I must try it with iterative out of sampling to verify
@@CodeTradingCafe I already did. The backtests are awesome, even with cross validation, but in portfolio simulation, on the exact same datasets, it performs worse than plain cross validated backtests in the same portfolio simulation. The only variable aside from the backtest method is that the portfolio simulation selects that best performers from backtest to construct the trading portfolio, so between fit models and unfit models it is not the case that fitting gave any kind of edge on 1-min time scaled ohlc. It continously over fits. Portfolio candidate selection primarily was based on median return lower 95% confidence interval, and also restricted by average length of time a position was held.
Thanks for the feedback I am skeptical also 1 min timeframe that must incur high relative spread and trading fees. I would go more towards 1h TF.
This is really awesome stuff. Would be interesting to do a video about going over how to run multiple strategies at once to generate signals and then the order execution part based on these signals.
Hi, it's a good idea, thank you. I will be showing multiple assets first, and maybe multiple timeframes , these were requiested a while ago.
@@CodeTradingCafe Thanks that would be really awesome!
I would like to make a video request:
Updated video automating a strategy on Binance API (in Python), using features such as entry, stop loss, take profit, leverage (10x, 50x, etc.), partial profit taking, etc.
That would be great!
Thank you I will put binance on my list, it has been requested many times.
Thanks for this. I tried to change the EMAs to Vortex but struggled (i.e. failed). If you get bored it would be great to see Vortex optimised with a volatility indicator !
Hi, did you mean the vortex indicator described here www.investopedia.com/terms/v/vortex-indicator-vi.asp ?
@@CodeTradingCafe That's the one ! Here's the code for pandas-ta - import pandas_ta as ta
length = 14
vortex = ta.vortex(df['High'], df['Low'], df['Close'], length=length)
print(vortex)
# Add Vortex Indicator to the DataFrame
df['viplus'] = vortex[f'VTXP_{length}']
df['viminus'] = vortex[f'VTXM_{length}']
any role for neural networks to optimize multiple indicators?
I only recently started looking into neural networks for algo trading, but they don't seem too promising. I really want to be proven wrong, though.
Hi, at the moment NN are not that impressive in trading at least as far as I know, they might be useful as a one indicator among others, but I find simple algorithms more powerful.
To add your codes to the trading platform do l have to have mt4 or mt5?
No this is only python no metatrader needed.
@@CodeTradingCafe so do l need to download python?
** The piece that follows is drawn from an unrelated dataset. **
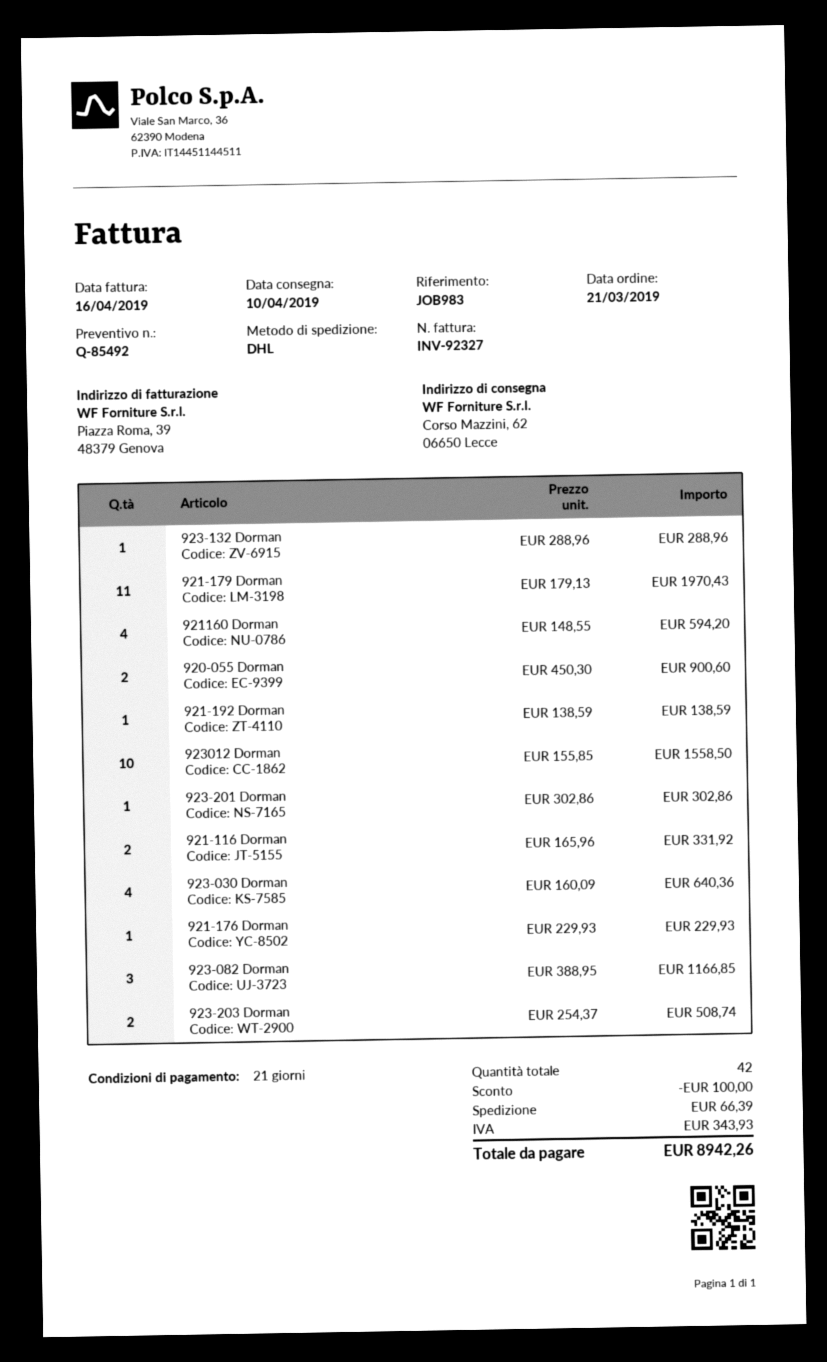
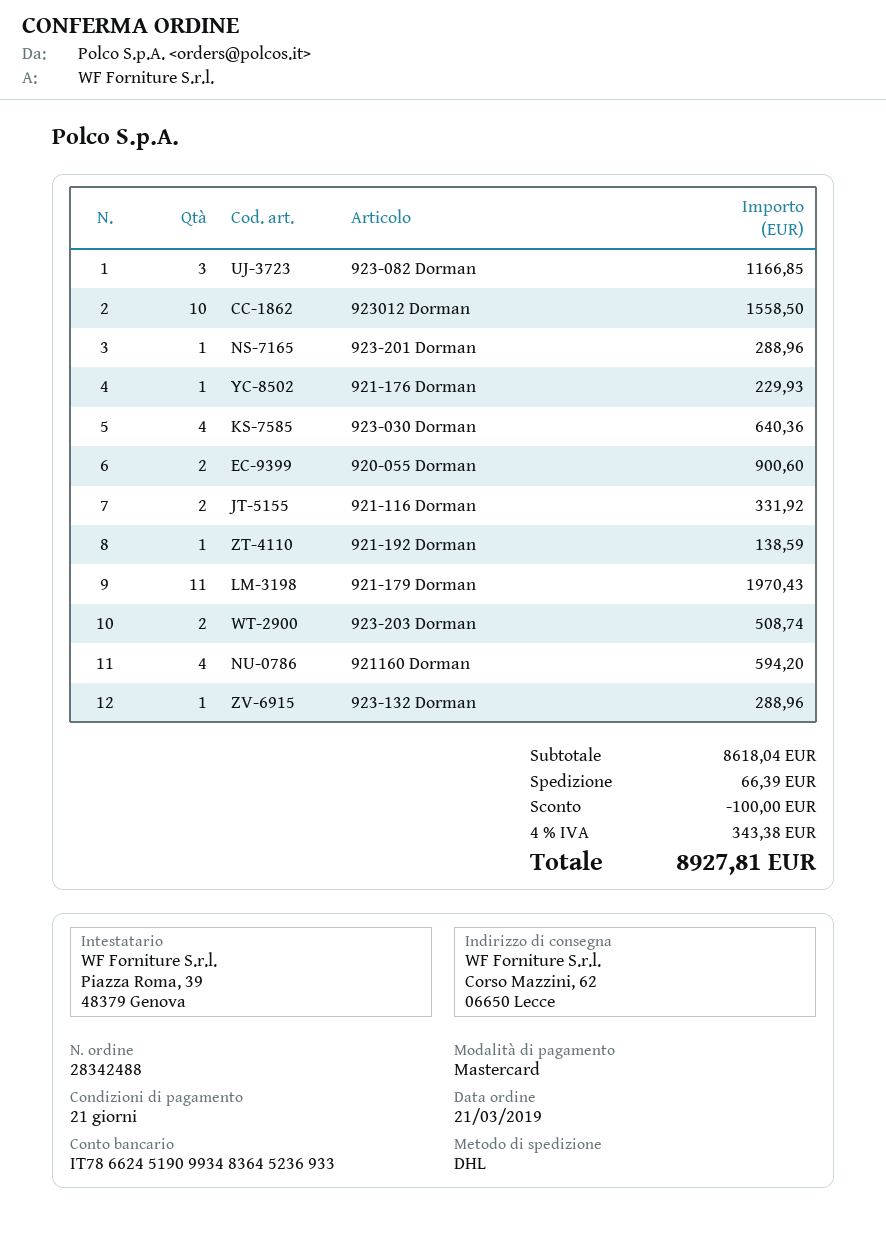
923-201 Dorman: 1 for 302.86 -> 1 for 288.96
tax: 343.93 -> 343.38
total: 8942.26 -> 8927.81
Yes, and install python with some libraries like pandas_ta
how do I get the "Gmt time"? I got key error:'Gmt time' plizz heeelpp
key error means that you dont have gmt time as a column in your dataset , check the column names of your dataset and handle them accordingly
Be careful, optimizing is often overfitting, be sure to cross validate on not seen data.
Yes it's a trap, I don't usually fit indicators like this really, I just choose average parameters and count that the strategy itself is good. But I agree also out of sample validation is a must if we intend to optimize like this.
How to plot support and resistance using python in stocks market?
You have been following me closely :) I have few videos about this topic, check this one ua-cam.com/video/xky3ZiCsEDs/v-deo.html
Is this transferable to forex trading?
yes
Why didn't you use MQL5?
Python has more options using ML, neural networks and what not...
vectorbt is faster and simplier
faster yes, simpler I would argue that, not sure.
Thank you so much sirji
Thank you for your support!
awesome, thanks alot
Thank you for your constant support! Glad you find this vid interesting.